AT&T Spends $370,000 to Stop Hacker Data Release
AT&T Spends $370,000 to Stop Hacker Data Release

AT&T has just announced that it suffered a huge data breach exposing the phone call and text message logs of about 110 million people. The database in use was hosted on Snowflake, a cloud computing data warehousing firm. That’s according to a spokesperson for the US mobile network, who was speaking to TechCrunch. The incident was made public on April 19, 2024, after AT&T learned that a threat actor posted its claim to have stolen the records. The company then immediately activated its response procedures for such incidents and sought assistance from independent cybersecurity experts in the assessment and mitigation process. In the aftermath of the discovery, AT&T also notified law enforcement agencies, which further allowed the company to withhold public disclosure of the breach for May 9, 2024, and further June 5, 2024, so that proper investigation could be carried out.

It has been known that AT&T paid a 5.7 bitcoin ransom worth about $370,000 at the time in order to prevent the leaked information from the data theft. The ShinyHunters are also responsible for other well-publicized breaches. The hacker from ShinyHunters, whose identity is known by the pseudonym John Erin Binns, contacted Wired to verify the aforementioned claim of having sold the data. As per the report by Wired, the hacker had shared a screenshot as proof of the transaction. The account number for the cryptocurrency wallet he provided had indeed received the payment. He also shared a video, attesting to the actual deletion of the information.

That hacker’s name is John Erin Binns, an American residing in Turkey. Binns, who claimed responsibility for the AT&T hack, previously accessed call and text logs from a compromised Snowflake cloud storage account. Binns reached out to AT&T about the breach in mid-April. Although AT&T then paid him to secure the stolen data, the whole incident has raised some serious vulnerabilities in cloud storage, especially with Snowflake accounts.

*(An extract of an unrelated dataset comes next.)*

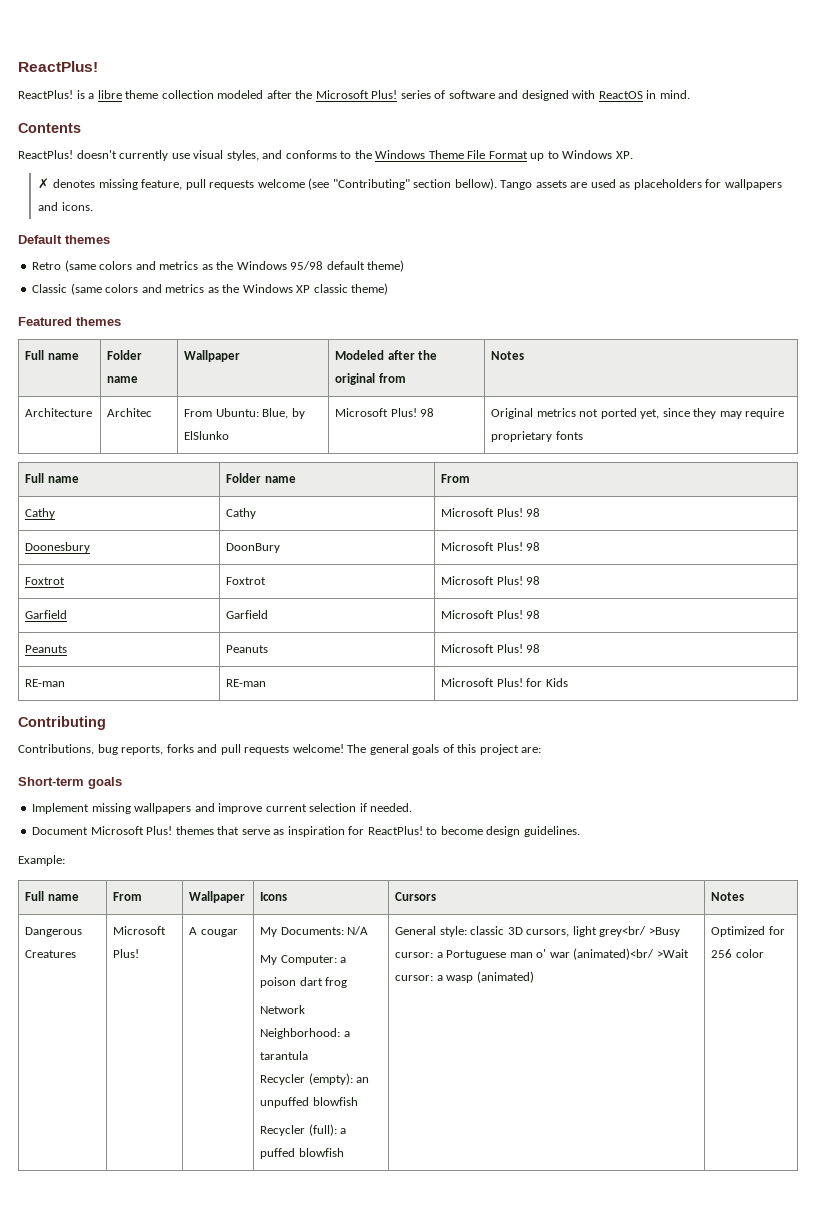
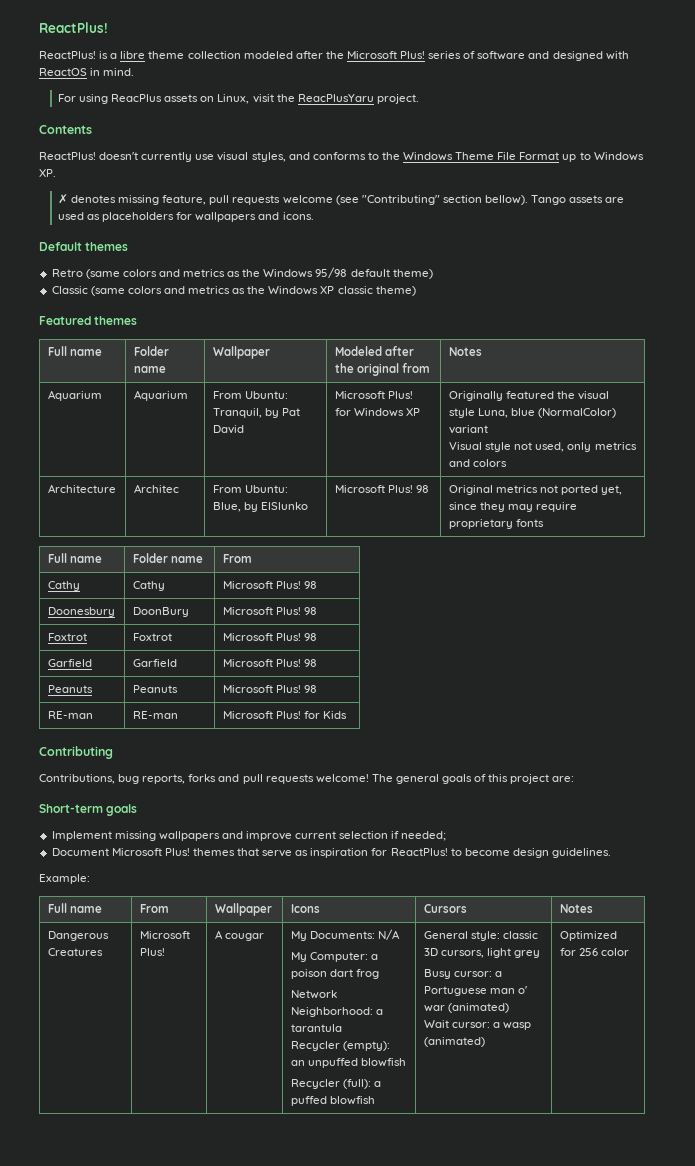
(690, 94) none -> [57,94,419,104] // For using ReacPlus assets on Linux, visit the ReacPlusYaru project.
(525, 355) none -> [47,390,102,401] [133,390,188,401] [212,391,289,399] [212,408,301,418] [212,425,244,434] [334,391,414,399] [334,408,421,417] [448,391,610,401] [448,408,617,418] [448,425,488,434] [448,442,637,452] [448,459,508,467] // Aquarium | Aquarium | From Ubuntu: Tranquil, by Pat David | Microsoft Plus! for Windows XP | Originally featured the visual style Luna, blue (NormalColor) variant // Visual style not used, only metrics and colors
[370,803,413,812] needed. -> [401,831,447,841] needed;
[599,926,680,937] grey<br/ >Busy -> [514,950,541,958] [423,969,451,979] grey // Busy
[573,948,689,960] (animated)<br/ >Wait -> [448,1003,510,1013] [423,1020,449,1028] (animated) // Wait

AT&T’s data breach is part of a bigger attack scheme run by ShinyHunters. Over 150 companies have reportedly faced the impact of data theft from insecure Snowflake accounts in the past two months of April and May. This only further indicates how much cloud protection should be in place to ward off unauthorized access for sensitive information that is stored. Apparently, Binns was previously arrested in Turkey back in May over his involvement in the massive data breach at T-Mobile last year. On this occasion, after the arrest of Binns, it was another member of the group ShinyHunters who received the ransom payment.